Nos melhores livros sobre os peixes e mariscos do Atlântico Norte — e nenhum há melhor do que North Atlantic Seafood, de Alan Davidson — o trachurus trachurus é, com uma tremenda injustiça, vilipendiado. Diz Davidson que nós, portugueses, temos um jeito especial para cozinhá-los e menciona o escabeche.

trachurus trachurus, que Lineu classificou repetitivamente por ser o verdadeiro, tal como pagrus pagrus é o pargo legítimo, é o que nós em Portugal continental chamamos o carapau.

O carapau quando é pequenino é o deliciosíssimo jaquinzinho, para fritar e comer com arroz de tomate e salada de alface. Quando cresce torna-se no belo carapau para grelhar ou, como se diz aqui, assar. Com ou sem molho à espanhola. Os melhores, gordos no Verão, não precisam de molho nenhum que não a gordurinha que deitam.

Os melhores de todos, muito difíceis de localizar, são os carapaus que dizem dourados, que soltam uma manteiga quase alaranjada, saborosos ao ponto de se uivar por eles durante o resto do ano.

Se deixarmos que o carapau continue a crescer, ele tornar-se-á num titânico chicharro — para muitos apreciadores o melhor peixe para grelhar de todos. Também é maravilhoso cozido, embora seja difícil convencer os fãs a prescindir da versão grelhadinha.

Mas o carapau só chegará a chicharro se tiver passado quase toda a vida a fugir.

Jaquinzinho, carapau e chicharro: são três versões do trachurus trachurus. Mas falta uma que exige uma celebração especial, por ser tão rara a vez em que é honrada.

É que entre ser jaquinzinho e ser carapau-carapau, o carapau passa por uma fase jovem e de porte pequeno mas maneirinho em que é conhecido por carapau pelim.

O carapau pelim é maltratado (e tem um preço insultuosamente baixo) por ser grande de mais para ser jaquinzinho mas pequeno de mais para assar.

No entanto, o carapau pelim tem um tamanho ideal para fritar inteiro e ter carnucha bastante para ser comido como peixinho. Eu também sou um louco por jaquinzinhos, mas é preciso reconhecer que são uma delícia mais estaladiça do que carnuda.

O carapau pelim pode-se comer à mão. Basta segurá-lo e deixar que os nossos próprios dentes façam a filetagem. Só ficam a cabeça e a espinha.
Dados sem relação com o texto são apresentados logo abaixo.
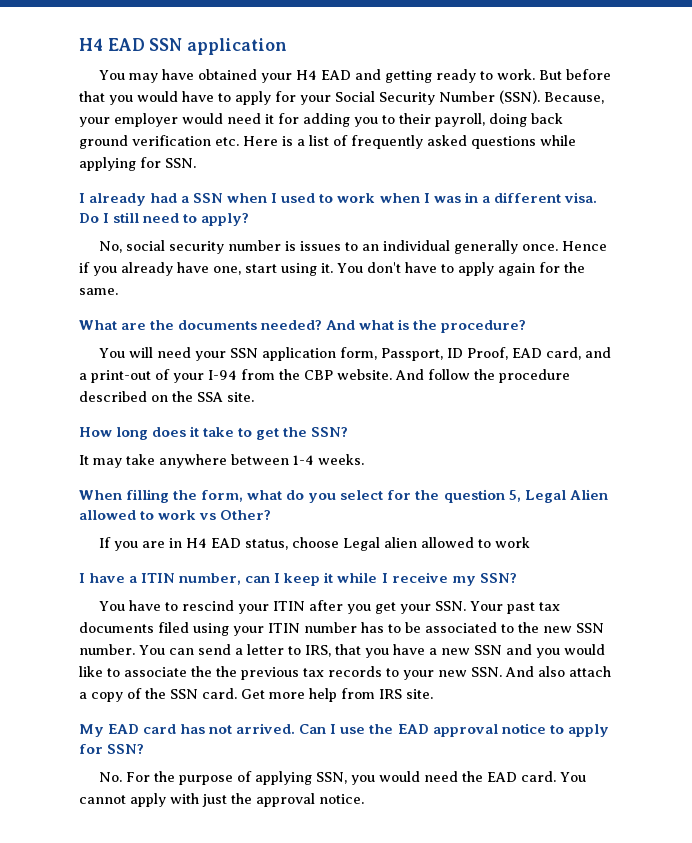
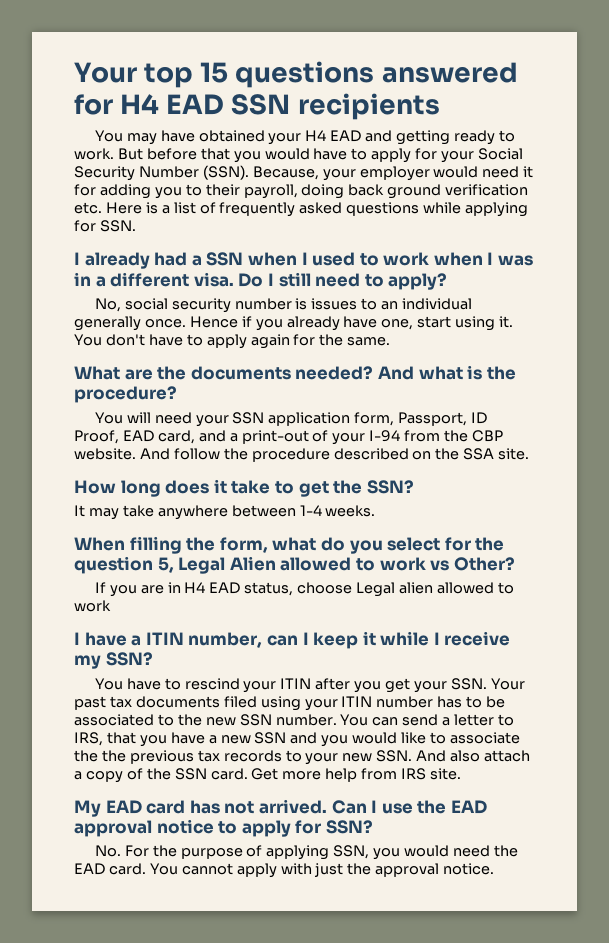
- H4 EAD SSN application
+ Your top 15 questions answered for H4 EAD SSN recipients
O ano passado, a nadar numa praia de Tavira, estive quase vinte minutos a olhar para um cardume enorme de carapaus que brilhava e contorcia-se como uma corrente de elos vivos ao longo da ponta de cada onda que entrava. Fiquei transfixo com a beleza daquela complicação.

O carapau continua a ser desprezado em Portugal. Quando eu era novo, durante a Idade Média, o carapau “era para o gato”. O carapau era injustamente comparada com a sardinha e, por causa da estupidez da comparação, saía-se sempre mal.
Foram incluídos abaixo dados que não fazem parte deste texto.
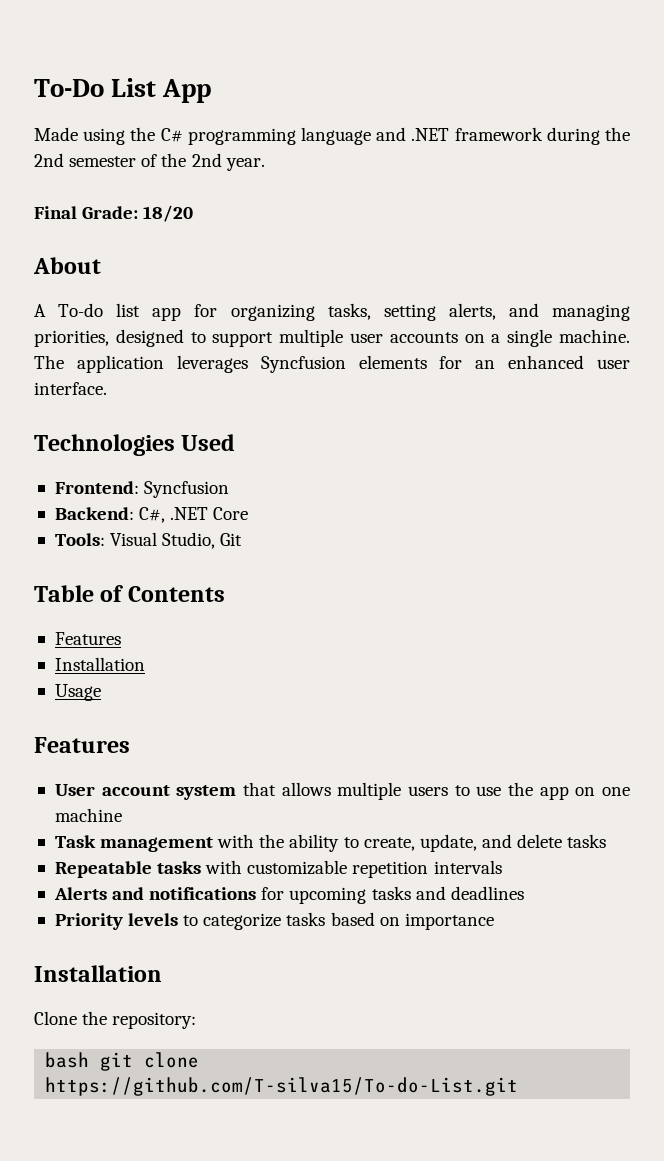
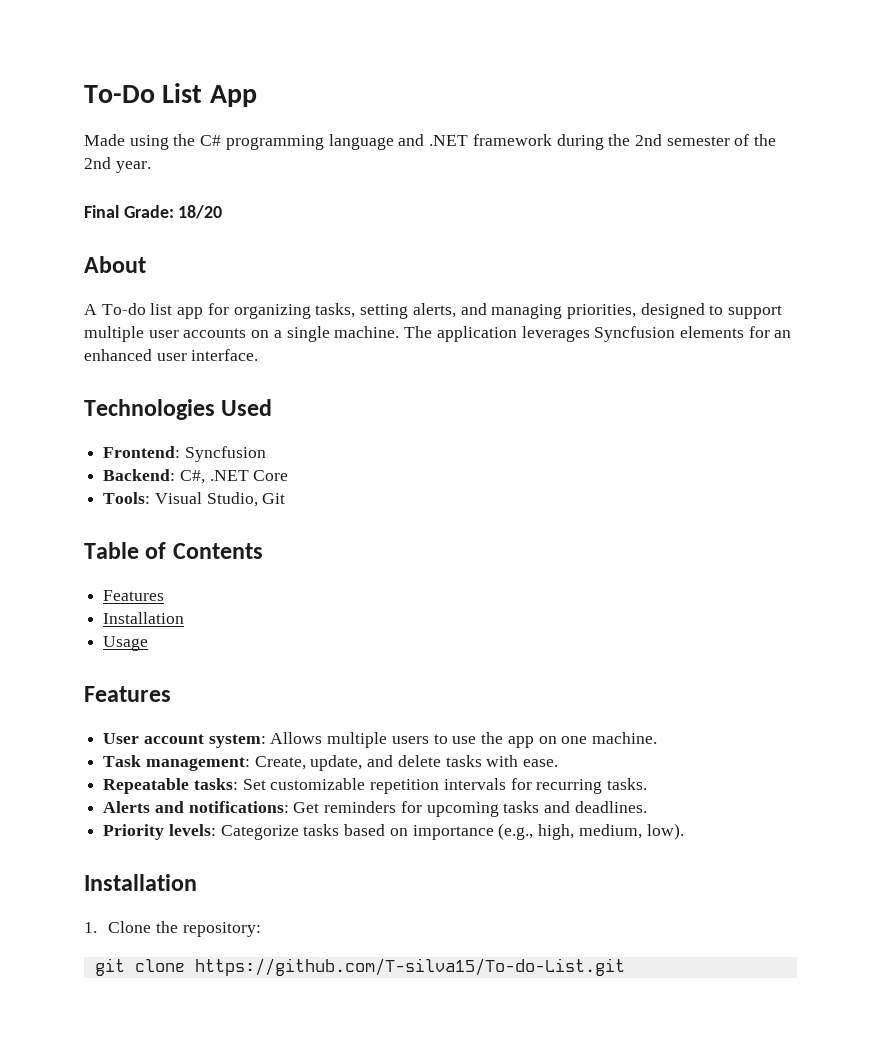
- User account system that allows multiple users to use the app on one machine
+ User account system: Allows multiple users to use the app on one machine.
- Task management with the ability to create, update, and delete tasks
+ Task management: Create, update, and delete tasks with ease.
- Repeatable tasks with customizable repetition intervals
+ Repeatable tasks: Set customizable repetition intervals for recurring tasks.
- Alerts and notifications for upcoming tasks and deadlines
+ Alerts and notifications: Get reminders for upcoming tasks and deadlines.
- Priority levels to categorize tasks based on importance
+ Priority levels: Categorize tasks based on importance (e.g., high, medium, low).
  Installation
- Clone the repository:
+ 1. Clone the repository:
- bash git clone https://github.com/T-silva15/To-do-List.git
+ git clone https://github.com/T-silva15/To-do-List.git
Envergonho-me de ter pertencido ao bando de ignorantes que propagava estes despautérios. Por outro lado, os amantes de carapaus constituem uma maioria silenciosa que, habituada a comprar os carapauzinhos frescos e baratos, conspiram contra qualquer publicidade sobre as delícias carapauzeiras.

Dito isto, o preço do carapau tem aumentado bastante. Mas continua a ser muito bom peixe por um baixo preço. Os jaquinzinhos estão justamente caros e os criminosamente pequeninos são felizmente quase impossíveis de comprar, seja a que preço for.

O carapau pelim vende-se ao público entre 3 e 5 euros por quilo. Um quilo e meio, bem fritinho, dá para encher cinco ou seis barrigas. O carapau pelim está bom em Março mas em Março não há bom tomate, pelo que não se aconselha o arroz de tomate. Eu gosto de comê-los com o acompanhamento que mais se presta a comer mais carapauzinhos: nada.

Talvez estacione lá perto uma salada de alface e cebola — não para comer, claro, mas para atenuar a solidão da travessa gigante à minha frente, para não dar tanto nas vistas.